■ **Exercise objective**
Keep each line of the material that includes "margin", and leave out the rest.

■ **Task material**
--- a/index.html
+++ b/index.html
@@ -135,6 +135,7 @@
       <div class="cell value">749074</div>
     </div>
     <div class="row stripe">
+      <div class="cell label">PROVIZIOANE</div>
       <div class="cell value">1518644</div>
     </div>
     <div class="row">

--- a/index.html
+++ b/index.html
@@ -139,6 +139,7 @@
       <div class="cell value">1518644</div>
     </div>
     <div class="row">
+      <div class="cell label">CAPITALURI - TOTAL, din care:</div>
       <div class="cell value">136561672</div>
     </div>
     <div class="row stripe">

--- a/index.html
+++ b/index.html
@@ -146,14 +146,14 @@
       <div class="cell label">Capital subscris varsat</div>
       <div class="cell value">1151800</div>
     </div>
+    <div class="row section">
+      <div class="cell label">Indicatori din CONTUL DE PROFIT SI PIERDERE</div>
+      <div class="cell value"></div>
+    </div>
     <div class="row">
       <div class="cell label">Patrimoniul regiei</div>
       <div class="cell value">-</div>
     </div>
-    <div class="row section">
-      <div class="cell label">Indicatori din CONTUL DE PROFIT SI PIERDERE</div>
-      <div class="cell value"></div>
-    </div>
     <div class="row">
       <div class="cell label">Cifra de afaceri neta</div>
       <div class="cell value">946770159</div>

==

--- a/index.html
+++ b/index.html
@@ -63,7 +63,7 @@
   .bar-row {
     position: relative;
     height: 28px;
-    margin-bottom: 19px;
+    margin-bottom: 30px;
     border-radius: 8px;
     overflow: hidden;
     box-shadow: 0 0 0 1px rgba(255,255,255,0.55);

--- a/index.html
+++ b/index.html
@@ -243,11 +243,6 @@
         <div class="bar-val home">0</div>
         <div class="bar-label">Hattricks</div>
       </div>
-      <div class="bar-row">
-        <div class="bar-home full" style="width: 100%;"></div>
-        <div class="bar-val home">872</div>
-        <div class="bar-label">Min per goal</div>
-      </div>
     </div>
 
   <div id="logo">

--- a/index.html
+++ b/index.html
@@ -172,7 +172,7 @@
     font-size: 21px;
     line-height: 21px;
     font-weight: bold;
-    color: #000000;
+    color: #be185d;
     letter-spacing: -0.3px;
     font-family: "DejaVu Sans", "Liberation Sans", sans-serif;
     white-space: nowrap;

■ **Response**
-    margin-bottom: 19px;
+    margin-bottom: 30px;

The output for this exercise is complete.